Mice were injected intradermally with 2.5 × 105 B16 melanoma cells. When tumors were palpable (typically day 5), mice began axitinib and/or anti-PD-1 plus anti-CTLA-4. Mice were treated with 10 mg kg−1 of axitinib (Cayman Chemical) or vehicle control (10% dimethysulfoxide, 10% Tween-80 and 80% water containing 30% captisol), and/or 200 μg of anti-PD-1 plus 200 μg of anti-CTLA-4 intraperitoneally three times per week. In survival curves, mice were removed from the study when the tumor burden reached 15 mm in any direction. In some experiments, mice were injected intravenously with pimonidazole (80 mg kg−1, Hypoxyprobe) in PBS 1.5 h before sacrifice. Pimonidazole was visualized using anti-pimonidazole antibodies (Hypoxyprobe) after 10 min of 4% PFA fixation, followed by Foxp3 Fix/perm (eBioscience) permeabilization.
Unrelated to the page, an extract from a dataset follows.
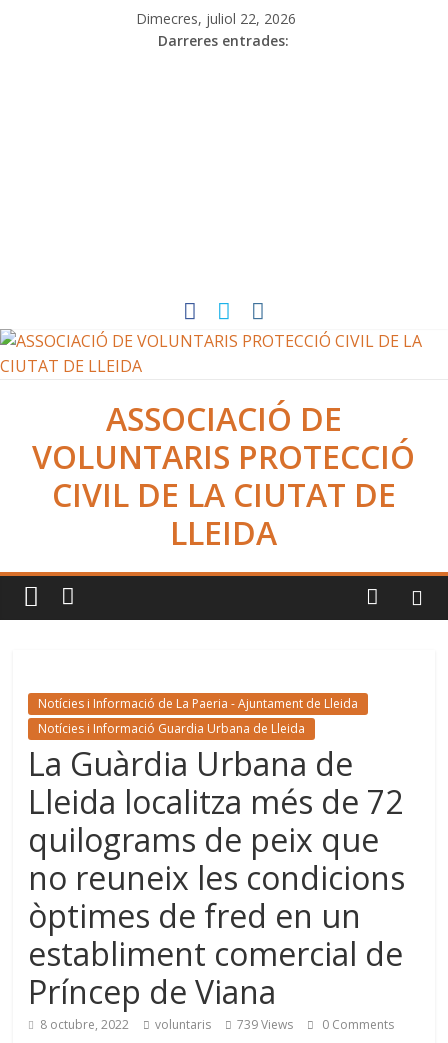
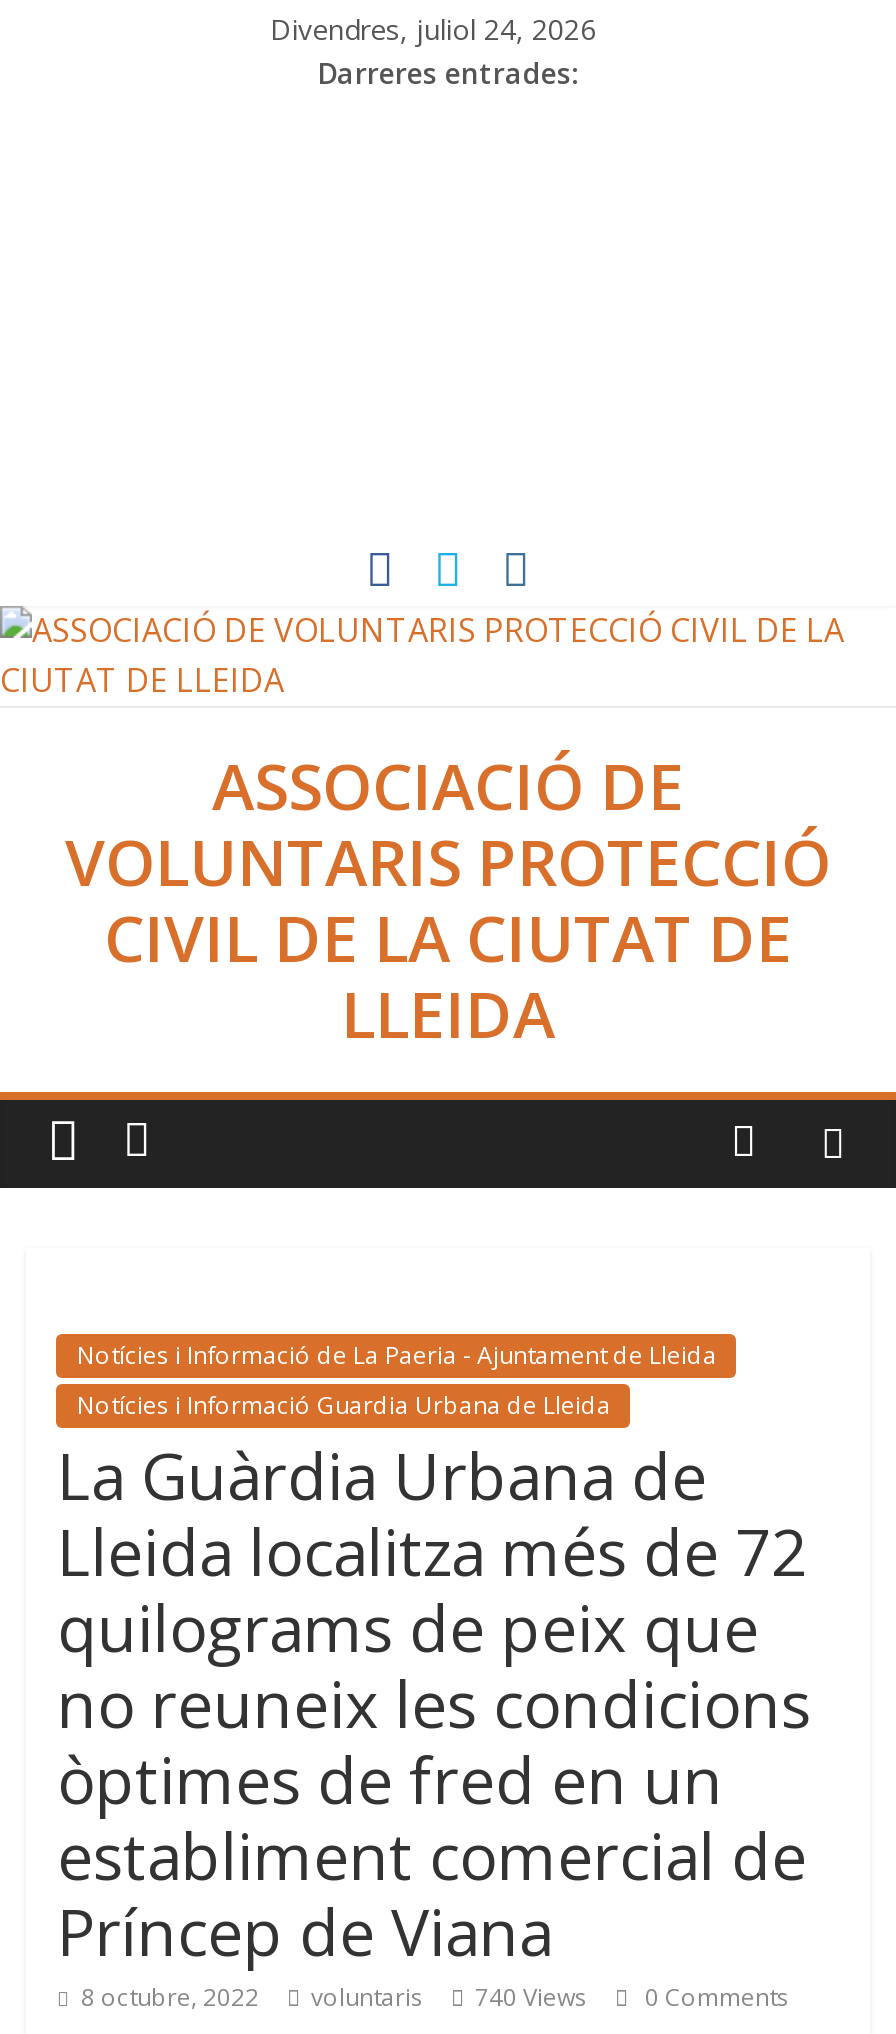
- Dimecres, juliol 22, 2026
+ Divendres, juliol 24, 2026

- 8 octubre, 2022 voluntaris 739 Views 0 Comments
+ 8 octubre, 2022 voluntaris 740 Views 0 Comments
The P values were calculated in GraphPad Prism using one-way analysis of variation (ANOVA) with Dunnett’s multiple comparison test, unpaired Student’s t-test or paired Student’s t-test, as indicated in the figure legends. Values of P < 0.05 were considered significant. Values of P < 0.05 were ranked as: P < 0.05, P < 0.01, P < 0.001 and P < 0.0001.

Reporting Summary

Further information on research design is available in the Nature Research Reporting Summary linked to this article.